En outre, il a souligné que l'article 59 du Code civil « modifiait le sujet du testament anticipé ou écrit et incluait la figure du « parent » afin que, dans le cas des personnes qui n'ont pas de famille, il puisse décider de suspendre un traitement futile, ce qui ne permettra pas d'améliorer durablement la patient mais ne fait que prolonger l'agonie ».

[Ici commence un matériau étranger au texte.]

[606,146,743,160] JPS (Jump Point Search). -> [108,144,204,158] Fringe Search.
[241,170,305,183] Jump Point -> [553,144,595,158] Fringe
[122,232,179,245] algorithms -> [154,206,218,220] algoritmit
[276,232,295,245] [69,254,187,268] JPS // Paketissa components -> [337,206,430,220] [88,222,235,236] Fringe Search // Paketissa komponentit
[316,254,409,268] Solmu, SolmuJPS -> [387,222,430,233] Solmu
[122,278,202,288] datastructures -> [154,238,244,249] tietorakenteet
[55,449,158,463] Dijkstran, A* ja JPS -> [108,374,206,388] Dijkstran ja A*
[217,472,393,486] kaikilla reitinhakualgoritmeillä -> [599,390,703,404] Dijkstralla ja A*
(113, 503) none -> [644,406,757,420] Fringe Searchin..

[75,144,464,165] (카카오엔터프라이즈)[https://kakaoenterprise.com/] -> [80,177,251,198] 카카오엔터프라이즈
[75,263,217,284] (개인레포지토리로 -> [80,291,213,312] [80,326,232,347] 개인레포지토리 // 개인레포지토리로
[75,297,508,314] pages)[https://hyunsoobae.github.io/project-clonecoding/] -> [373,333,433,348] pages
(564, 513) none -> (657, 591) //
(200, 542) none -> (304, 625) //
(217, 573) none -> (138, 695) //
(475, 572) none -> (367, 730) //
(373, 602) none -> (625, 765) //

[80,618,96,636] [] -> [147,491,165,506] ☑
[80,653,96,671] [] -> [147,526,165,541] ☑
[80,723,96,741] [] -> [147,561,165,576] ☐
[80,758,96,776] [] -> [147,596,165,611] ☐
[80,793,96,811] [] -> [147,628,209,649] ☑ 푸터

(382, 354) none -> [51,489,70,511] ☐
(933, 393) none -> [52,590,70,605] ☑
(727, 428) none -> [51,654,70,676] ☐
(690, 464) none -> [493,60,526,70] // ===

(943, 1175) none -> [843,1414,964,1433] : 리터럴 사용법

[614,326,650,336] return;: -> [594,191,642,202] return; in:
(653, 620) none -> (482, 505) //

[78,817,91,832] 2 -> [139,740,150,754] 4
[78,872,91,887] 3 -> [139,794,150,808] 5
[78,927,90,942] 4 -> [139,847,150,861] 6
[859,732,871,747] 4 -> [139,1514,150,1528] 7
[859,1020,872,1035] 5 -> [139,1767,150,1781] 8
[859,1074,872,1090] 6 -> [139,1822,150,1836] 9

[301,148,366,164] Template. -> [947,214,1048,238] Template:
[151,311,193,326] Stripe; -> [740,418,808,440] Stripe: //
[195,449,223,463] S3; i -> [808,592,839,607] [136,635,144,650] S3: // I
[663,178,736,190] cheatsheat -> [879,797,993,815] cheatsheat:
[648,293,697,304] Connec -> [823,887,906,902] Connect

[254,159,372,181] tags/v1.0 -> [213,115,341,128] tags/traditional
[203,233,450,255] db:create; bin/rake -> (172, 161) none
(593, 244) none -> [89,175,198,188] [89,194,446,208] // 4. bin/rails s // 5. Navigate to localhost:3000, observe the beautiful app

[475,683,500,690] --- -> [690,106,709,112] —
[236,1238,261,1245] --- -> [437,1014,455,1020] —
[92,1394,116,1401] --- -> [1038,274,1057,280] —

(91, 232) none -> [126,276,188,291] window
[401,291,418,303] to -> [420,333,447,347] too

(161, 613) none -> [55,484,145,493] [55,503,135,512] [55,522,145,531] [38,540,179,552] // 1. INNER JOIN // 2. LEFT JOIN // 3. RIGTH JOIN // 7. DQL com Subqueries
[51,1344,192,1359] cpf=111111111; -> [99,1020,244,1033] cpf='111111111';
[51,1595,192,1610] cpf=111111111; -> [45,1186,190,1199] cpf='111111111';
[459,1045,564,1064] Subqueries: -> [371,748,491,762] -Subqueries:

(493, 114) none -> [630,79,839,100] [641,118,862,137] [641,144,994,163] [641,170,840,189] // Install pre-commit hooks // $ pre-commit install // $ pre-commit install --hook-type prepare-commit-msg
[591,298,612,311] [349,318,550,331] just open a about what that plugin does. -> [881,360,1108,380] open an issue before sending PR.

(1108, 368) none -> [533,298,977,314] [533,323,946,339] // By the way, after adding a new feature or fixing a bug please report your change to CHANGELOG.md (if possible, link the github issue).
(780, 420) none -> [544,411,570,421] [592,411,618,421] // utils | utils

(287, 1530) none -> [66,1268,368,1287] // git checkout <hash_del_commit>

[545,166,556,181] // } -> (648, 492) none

C'est ce que les spécialistes en bioéthique appellent la « futilité thérapeutique », et dans la norme, il est expressément indiqué : « Si la personne est absolument incapable d'exprimer sa volonté au moment des soins médicaux et ne l'a pas exprimée à l'avance, le consentement peut être accordé par le représentant légal, soutien, conjoint, partenaire, parent ou parent accompagnant le patient, à condition qu'il y ait une situation d'urgence avec un risque certain et imminent de préjudice grave à sa vie ou à sa santé. En l'absence de tous, le médecin peut renoncer au consentement si leur action est urgente et vise à prévenir des dommages graves au patient. »

Ce ne serait pas le cas pour Delon qui, selon les dernières nouvelles concernant sa santé, récupère peu à peu sa mobilité et lui-même dit se sentir de mieux en mieux.

Cependant, il y a trois ans, il avait assuré que « vieillir est nul » et qu'on ne pouvait rien y faire. Pour l'instant, bien que la date du suicide assisté n'ait pas encore été annoncée, il a déjà fait ses adieux.